Égypte : derrière Ziko, Trezeguet ou Dunga, l’histoire singulière des surnoms des Pharaons

L’Égypte poursuit son rêve mondialiste. Portés par un public exceptionnel et par un Mohamed Salah inspiré, les Pharaons ont renversé une situation compromise face à la Nouvelle Zélande (3-1) pour s’offrir une victoire précieuse dans cette Coupe du monde 2026, ce lundi 22 juin. Mais au-delà des performances sportives, une curiosité intrigue de nombreux observateurs : pourquoi plusieurs internationaux égyptiens portent-ils des surnoms empruntés à des légendes du football mondial ?

Une tradition profondément ancrée dans le football égyptien

Dans le football égyptien, les surnoms occupent une place particulière. Depuis plusieurs décennies, il est fréquent que les jeunes joueurs soient baptisés en référence à des stars internationales dont ils reproduisent le style de jeu, les gestes techniques ou simplement l’apparence physique.

Cette habitude est née dans les quartiers populaires, les centres de formation et les terrains de rue, où les comparaisons avec les grandes figures du football mondial servent souvent de marque de reconnaissance et de motivation.

Ainsi, certains joueurs ont conservé toute leur carrière des surnoms hérités de leur enfance, parfois au point que le grand public ignore leur véritable identité.

Trezeguet, l’héritier d’une star française

L’exemple le plus connu reste celui de Mahmoud Hassan, plus célèbre sous le nom de « Trezeguet ». L’ailier égyptien doit ce surnom à sa ressemblance footballistique avec l’ancien attaquant franco-argentin David Trezeguet.

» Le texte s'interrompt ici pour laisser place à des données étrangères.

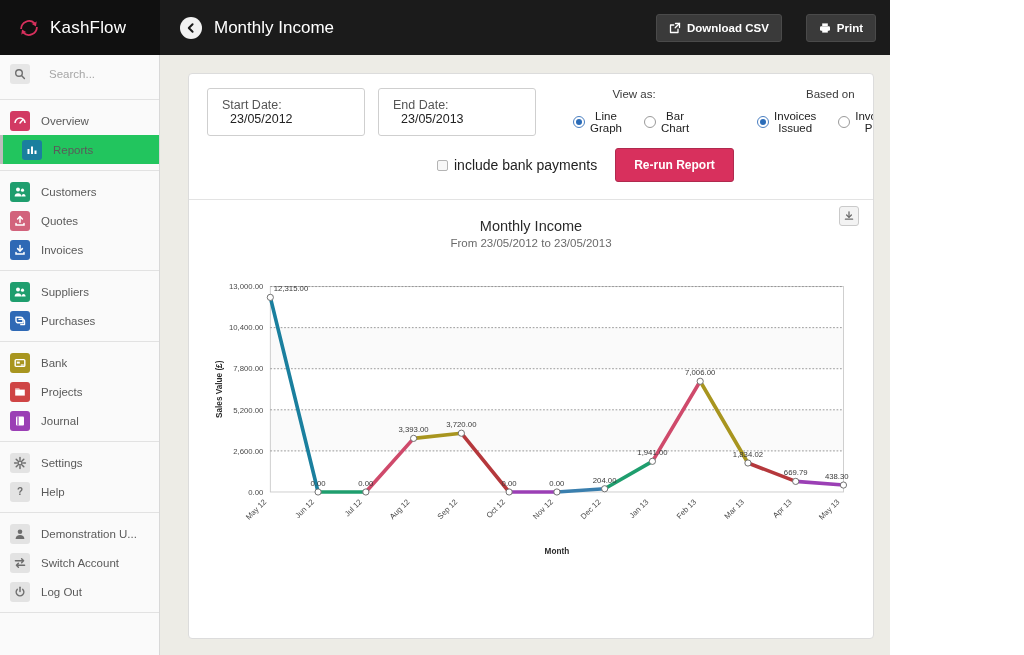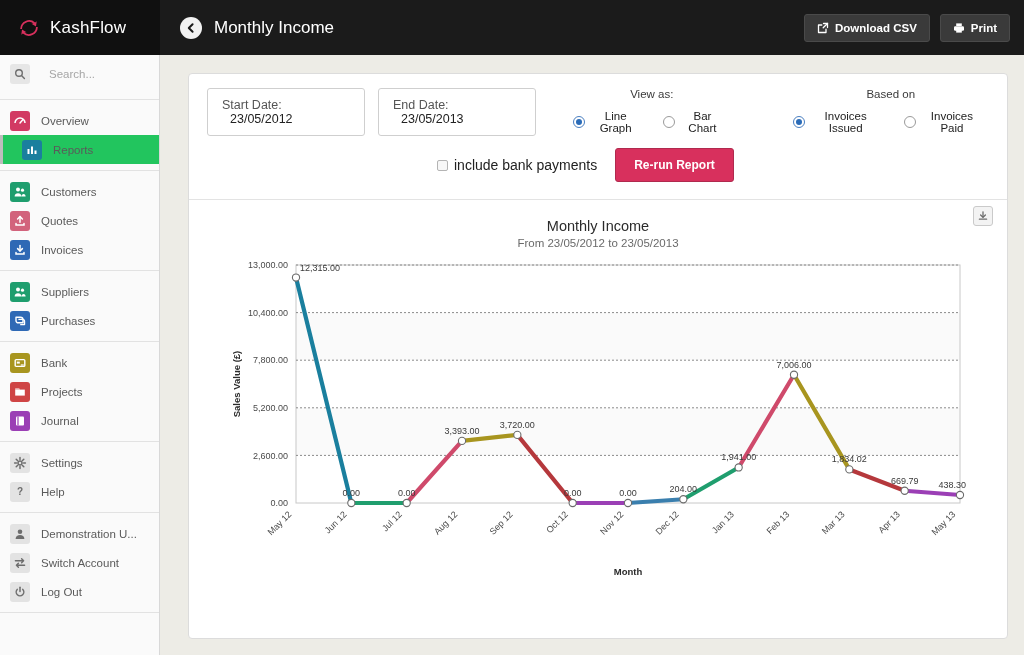--- a/index.html
+++ b/index.html
@@ -9,7 +9,7 @@
     background: #ffffff;
     overflow: hidden;
   }
-  .app { position: relative; width: 1024px; height: 655px; display: flex; flex-direction: column; border-radius: 13px; }
+  .app { position: relative; width: 890px; height: 655px; display: flex; flex-direction: column; border-radius: 13px; }
 
   
   .topbar {

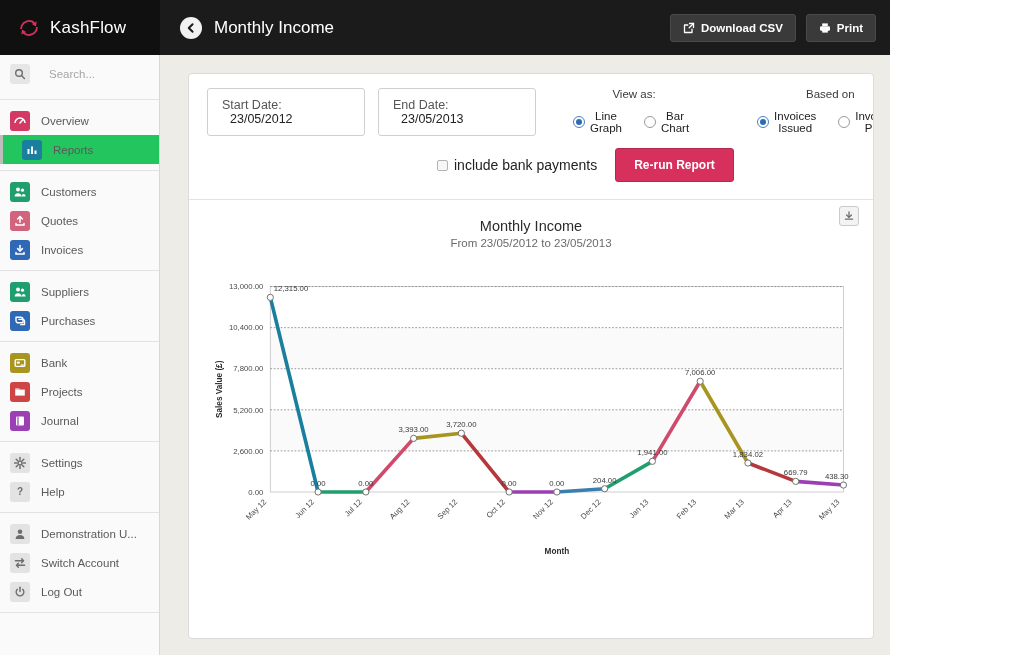--- a/index.html
+++ b/index.html
@@ -30,7 +30,7 @@
   }
   .page-title { color: #fff; font-size: 17px; }
 
-  .top-actions { display: flex; gap: 10px; padding-right: 14px; align-items: flex-start; padding-left: 44px; }
+  .top-actions { display: flex; gap: 24px; padding-right: 14px; align-items: flex-start; padding-left: 44px; }
   .tbtn {
     background: #3a3a3a; color: #fff; border: 1px solid #4a4a4a; border-radius: 3px;
     font-size: 11.5px; font-weight: bold; padding: 7px 12px; display: flex; align-items: center; gap: 6px;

Jeune, son sens du but et sa présence offensive avaient conduit ses entraîneurs à l’associer à l’ancienne vedette de la Juventus FC. Le surnom est resté et a fini par dépasser son nom civil dans les médias et auprès des supporters.

Ziko, l’hommage au génie brésilien

D’autres joueurs ont hérité de références encore plus anciennes. Le surnom « Ziko » renvoie directement à Zico, l’un des plus grands meneurs de jeu de l’histoire du football brésilien.

Dans de nombreux pays africains, les talents créatifs et techniques ont souvent été comparés à l’ancienne gloire de la Seleção. En Égypte, plusieurs joueurs ont ainsi porté ce surnom au fil des générations.

Dunga, la référence au guerrier du milieu

Même logique pour « Dunga », emprunté à Dunga, célèbre pour son leadership, sa combativité et son sens du sacrifice au milieu de terrain.

Un joueur égyptien réputé pour son agressivité positive, sa discipline tactique ou son rôle de récupérateur peut facilement se voir attribuer ce surnom par ses coéquipiers ou ses entraîneurs.

Une équipe portée par un peuple tout entier

Au-delà de ces anecdotes, les Pharaons continuent d’écrire leur histoire dans cette Coupe du monde 2026. Menée à la pause lors de sa dernière rencontre, la sélection égyptienne a su trouver les ressources nécessaires pour renverser la situation et s’imposer devant un public acquis à sa cause.

Dans les tribunes, les milliers de supporters vêtus de rouge ont transformé le stade en véritable annexe du Caire. Une ferveur qui n’a pas échappé au capitaine Mohamed Salah.

« On a l’impression de jouer en Égypte. Tout le monde est heureux et enthousiaste. L’ambiance est incroyable », a confié l’attaquant après la rencontre.

Portée par son leader emblématique et par un soutien populaire exceptionnel, l’Égypte se rapproche désormais d’un exploit inédit : atteindre pour la première fois de son histoire la phase à élimination directe d’une Coupe du monde.

Une nouvelle page pourrait bientôt s’écrire pour les Pharaons, dont les héros continuent de faire vibrer tout un peuple, qu’ils s’appellent Salah, Trezeguet, Ziko ou Dunga.